Hal böyle olunca, tapulamaya esas tüm tapu kayıtlarının (22.03.1994 tarihli tapu kaydı, 6. K. Evvel, 336 tarih 133 sıra nolu tapu kaydı, 22 nisan 333 tarih 121 nolu tapu kaydı) getirtilmesi, tapulama tutanağı ve ekindeki anlatımdan ...’nün kardeşi olduğu anlaşılan ... oğlu ... ile dosyadaki ... Kızı ...’ye ait nüfus kayıtları ilgi tutularak ... oğlu ...’in nüfus aile kayıt tablolarının Nüfus ve Vatandaşlık Genel Müdürlüğünden istenmesi, ... ile ...’nün göçmen olabilecekleri ve bu durumda da aynı haneye kayıt edilmemiş olabilceğinin de gözetilmesi, 22.03.1994 tarihli tapu kaydı ile taşınmazın 2/4ünün ... adına tescil edildiği, aynı zamanda kök mirasbırakan ... oğlu ...’in de eşinin adının ... olduğu dikkate alındığında tespite dayanak tapu kaydı incelenerek ... oğlu ...’in mirasçısının bulunup bulunmadığının açıkça saptanması, ... Kızı ... ve ...’in mirasçıları olduklarını belirterek müdahillik talebinde bulunan bir kısım ... mirasçılarına ... oğlu ...’in mirasçılık belgesini sunmaları için süre verilmesi, ... oğlu ...’in mirasçılarının bulunup bulunmadığının, gaip olup olmadığının tereddüte yer bırakmayacak biçimde açıklığa kavuşturulması gerekirken eksik araştırma ile yazılı şekilde karar verilmesi doğru değildir.

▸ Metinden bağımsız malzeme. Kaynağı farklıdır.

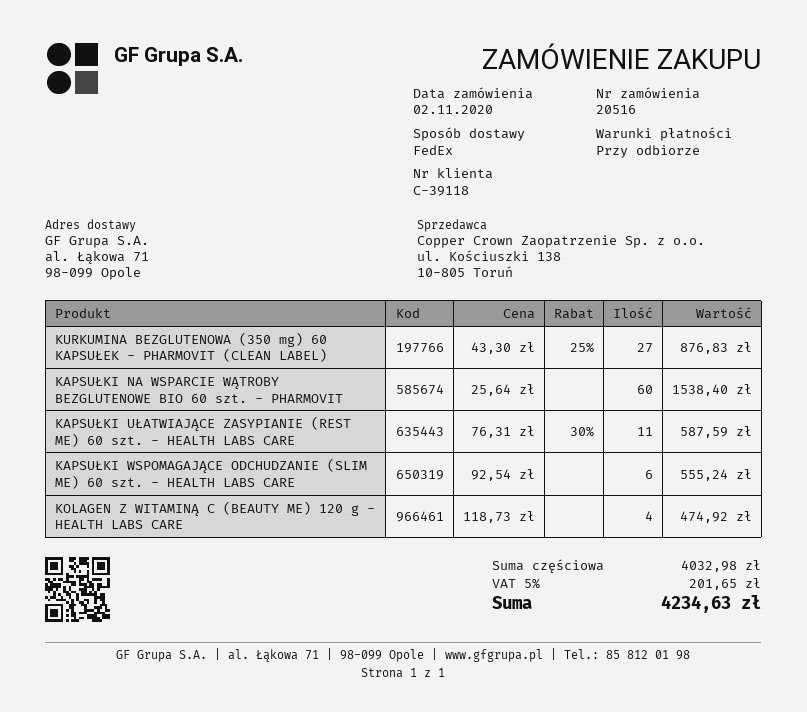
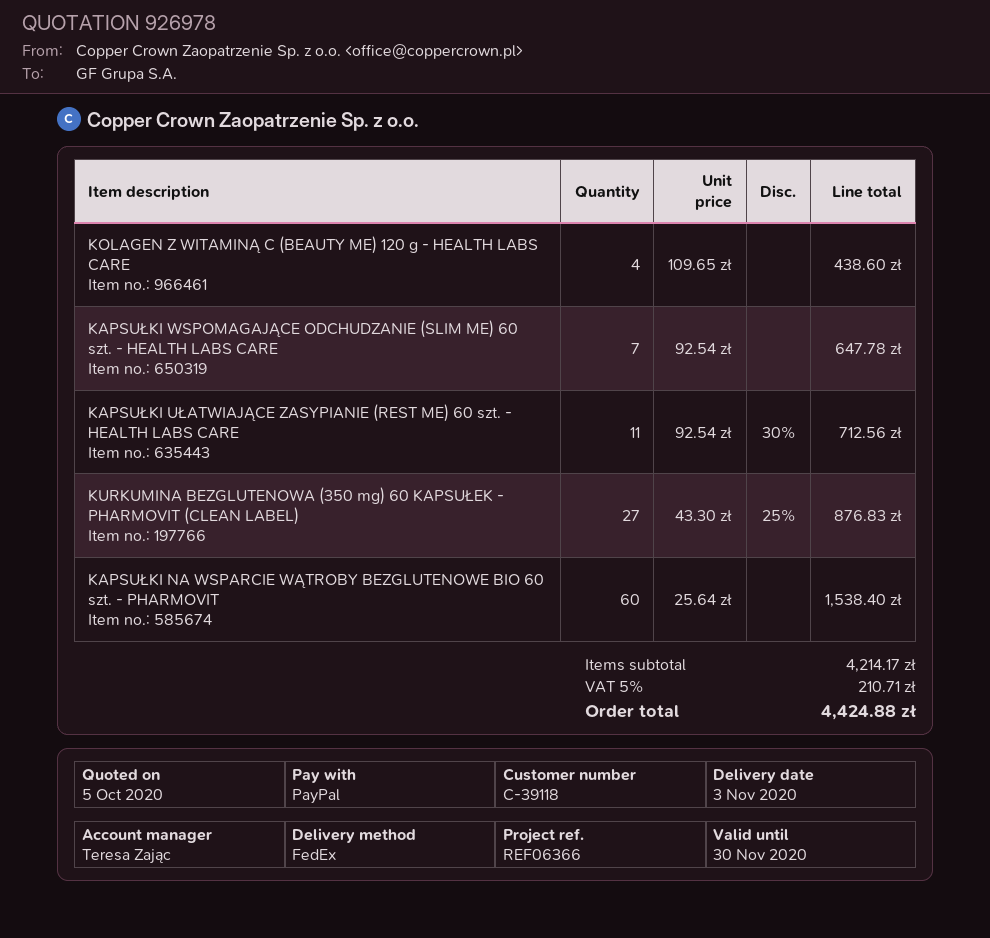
KAPSUŁKI UŁATWIAJĄCE ZASYPIANIE (REST ME) 60 szt. - HEALTH LABS CARE: 11 x 76.31 - 30% = 587.59 -> 11 x 92.54 - 30% = 712.56
KAPSUŁKI WSPOMAGAJĄCE ODCHUDZANIE (SLIM ME) 60 szt. - HEALTH LABS CARE: 6 x 92.54 = 555.24 -> 7 x 92.54 = 647.78
KOLAGEN Z WITAMINĄ C (BEAUTY ME) 120 g - HEALTH LABS CARE: 4 x 118.73 = 474.92 -> 4 x 109.65 = 438.60
subtotal: 4032.98 -> 4214.17
tax: 5% = 201.65 -> 5% = 210.71
total: 4234.63 -> 4424.88

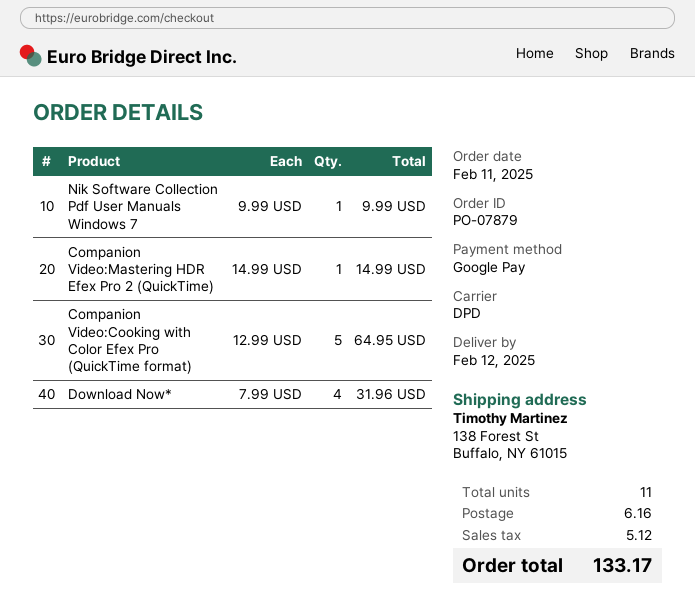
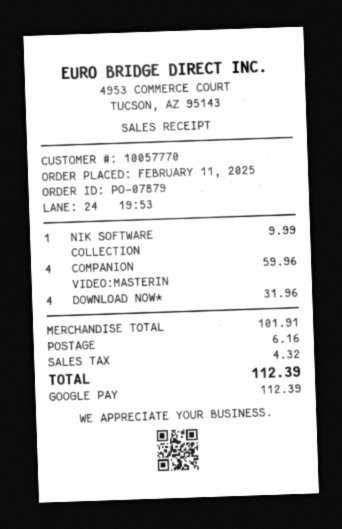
Companion Video:Mastering HDR Efex Pro 2 (QuickTime): 1 for 14.99 -> 4 for 59.96
Companion Video:Cooking with Color Efex Pro (QuickTime format): 5 for 64.95 -> none
tax: 5.12 -> 4.32
total: 133.17 -> 112.39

Davalı kayyımın bu gerekçelerle yerinde bulunan temyiz itirazlarının kabulü ile, hükmün (6100 sayılı Yasanın geçici 3.maddesi yollaması ile) 1086 sayılı HUMK"un 428.maddesi gereğince BOZULMASINA, alınan peşin harcın temyiz eden davalıya geri verilmesine, 26,70 TL. bakiye onama harcının temyiz eden davacıdan alınmasına, 08.07.2020 tarihinde oybirliğiyle karar verildi.